Whenever I hear people talking about how relaxing it is to go on vacation, and how important it is to get away from the stresses of work, I find myself stuck on this thought: this person is not the primary parent of small children.
The average work stress has nothing on the stress of sitting with a 2-year-old on a flight that has been delayed 3 hours. Things that are relaxing outside the context of toddlers — a roaring fire in the fireplace! An infinity pool overlooking a cliff! — are utterly terrifying in the context of someone who might leap into the fire or off that cliff. Even little sources of pleasure — like wandering around a new neighborhood, and just eating wherever looks good — are hard to pull off when you have cranky, hungry children who are tired of waiting to eat.
Henley Vazquez is the CEO and co-founder of Passported, a travel company that specializes in family travel. She is also the mother of three children: an 11-year-old, 8-year-old, and a baby born last summer (yes, she plunged herself back into the infant stage!) Vazquez says that even little children can learn from travel that there is a world outside their neighborhoods, and that different people do things different ways. It introduces a global perspective, and a flexibility, that will serve the children well in life. I saw this even with taking my three older children to Montreal two weeks ago. It’s not that exotic a place, from the American perspective, but they were fascinated by seeing signs in French, and the temperatures in Celsius. My daughter was very concerned that she use the right word for “breakfast,” which made me laugh, as we were in the Fairmont. It’s OK to call it breakfast, but she learned about “petit dejeuner.”
Anyway, Vazquez had a few guidelines. First, PLAN AHEAD. We are learning that this is a cardinal rule of all things with small children! With two adults, it can be fun to show up in a new town and not know where you’ll stay, or eat, or what you’ll see. With kids, you need a plan, so you can manage everyone’s energy levels. (Vazquez pointed out the upsides of sometimes enlisting a pro in planning — in the Internet age, you can plan anything yourself, but there’s so much out there that sometimes it’s nice to have a filter. Planning fatigue is real — a topic I may write about in the near future.)
Second, understand that some pain is inevitable. At one point I asked her for tips on traveling on planes with small kids and she basically said she wished there were good tips. You can bring little toys, and snacks, and screens if they’ll help. But you can also be relaxed about it. With suffering, there is the actual pain, and then there is the mental anguish associated with the pain. If you accept that sometimes life sucks for a few hours, then you only have to deal with the former.
(Also, bring a change of clothes in your carry-on. For you and the kids.)
But if you’re willing to accept those ground rules, then almost anywhere can be a family-friendly destination. She talked up Morocco; the flight is no longer than the East Coast to California, but it’s an entirely different world. London offers the option of doing an urban-Europe trip, and the countryside nearby (for castles and general rustic-ness). Sarah’s home of Miami got a shout out as being surprisingly good for kids.

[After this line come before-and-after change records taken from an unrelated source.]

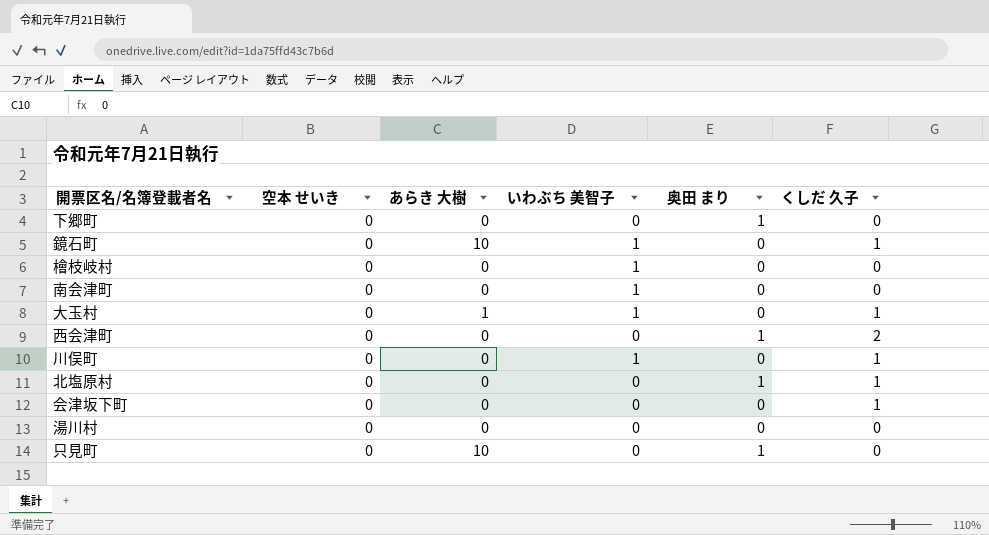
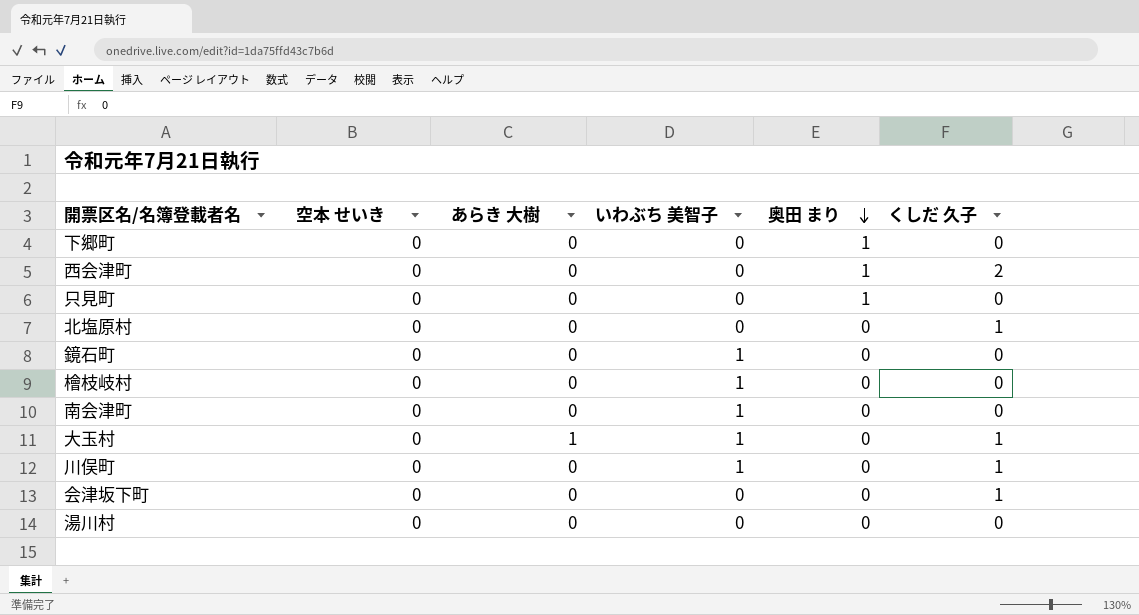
row order: none -> 奥田 まり descending
只見町 | あらき 大樹: 10 -> 0
北塩原村 | 奥田 まり: 1 -> 0
鏡石町 | あらき 大樹: 10 -> 0
鏡石町 | くしだ 久子: 1 -> 0

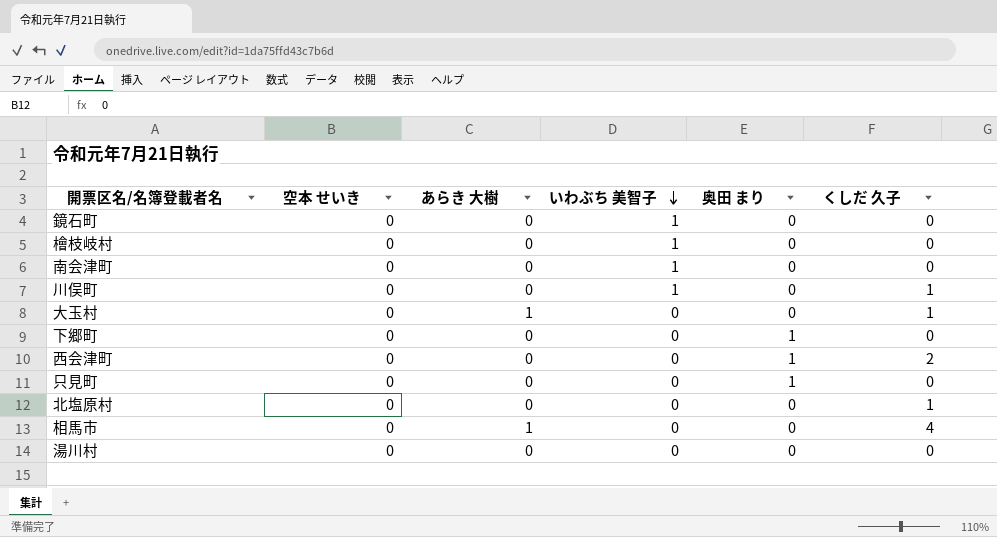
row order: 奥田 まり descending -> いわぶち 美智子 descending
row 会津坂下町: 0 | 0 | 0 | 0 | 1 -> none
大玉村 | いわぶち 美智子: 1 -> 0
row 相馬市: none -> 0 | 1 | 0 | 0 | 4

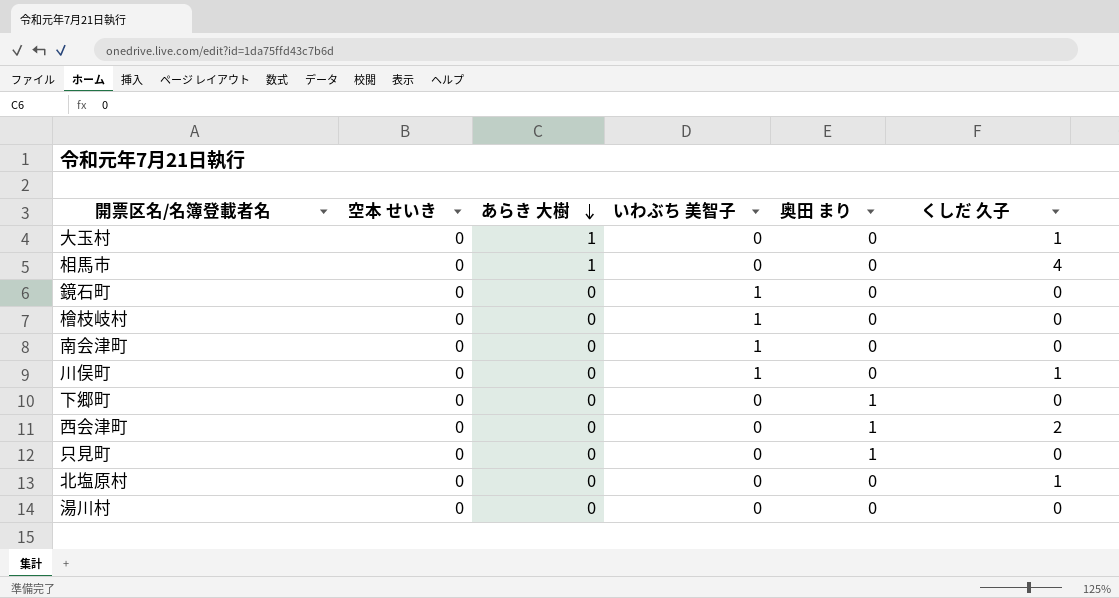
row order: いわぶち 美智子 descending -> あらき 大樹 descending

Anyway, it was a fun episode, so please give it a listen! What’s the best place you’ve ever traveled with kids? What did you do to make it good? Sarah and I both mentioned the upsides of traveling with a caregiver — either a nanny or relative like a grandparent. It’s another person, so you have to book larger accommodations (though as a 6-person family, hotels are often out for us anyway), but getting some time for adult relaxation can make a trip actually feel like a vacation.